(Collected data entries)

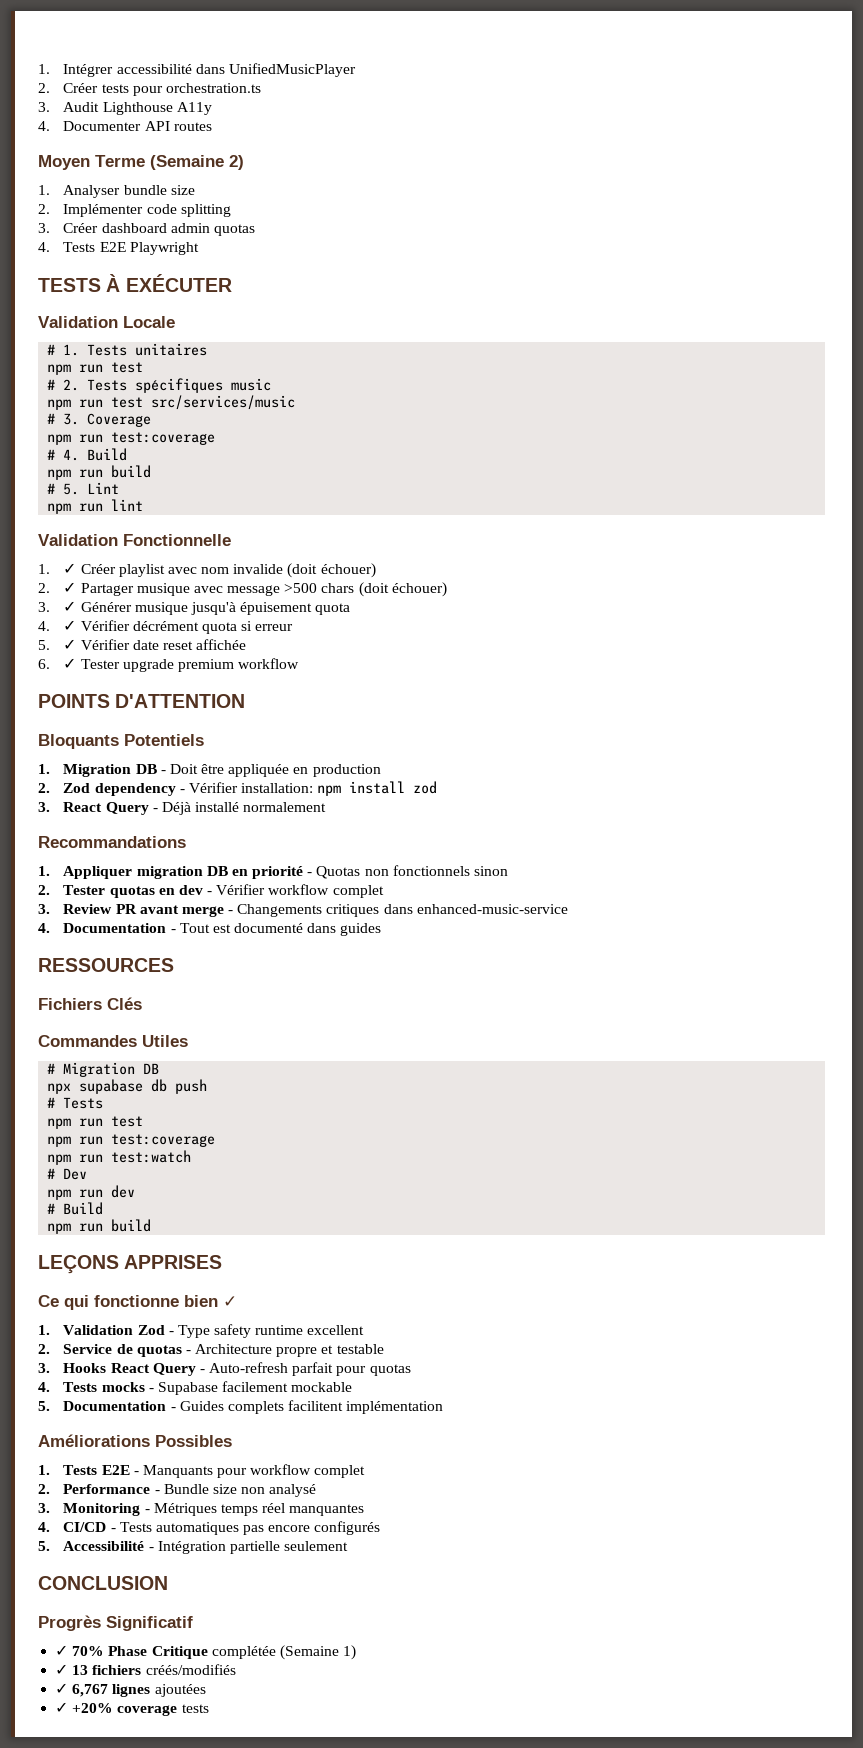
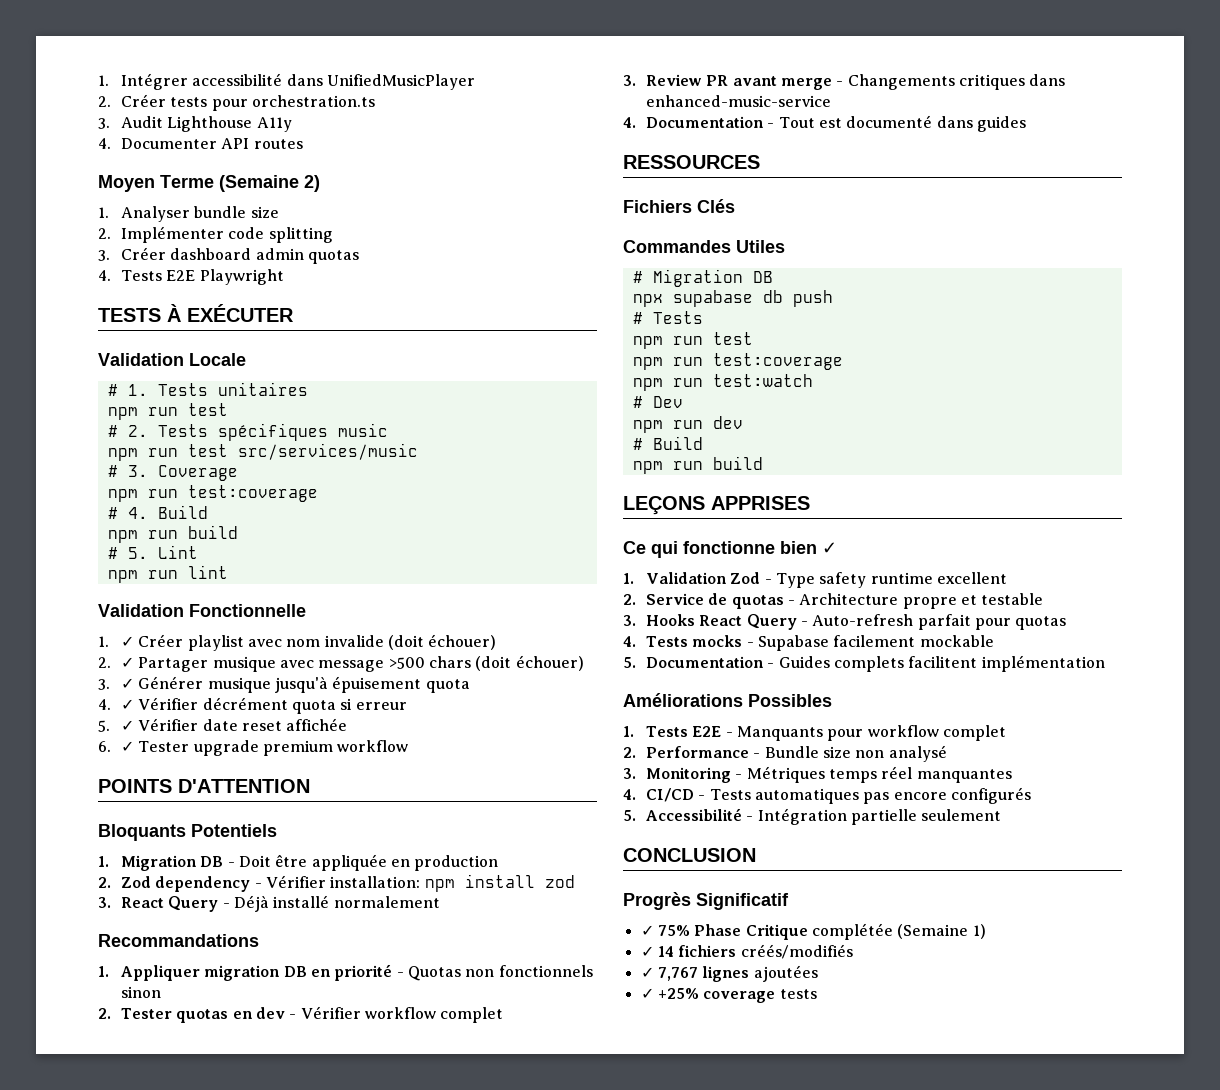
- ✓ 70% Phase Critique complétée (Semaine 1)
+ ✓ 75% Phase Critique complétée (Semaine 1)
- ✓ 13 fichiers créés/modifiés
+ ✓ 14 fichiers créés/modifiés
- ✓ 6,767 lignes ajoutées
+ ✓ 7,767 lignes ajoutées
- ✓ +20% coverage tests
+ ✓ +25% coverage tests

#### Work instruction
The answer should be a single number: the count of lines in the records that hold the string "modifiés".

#### Written answer
2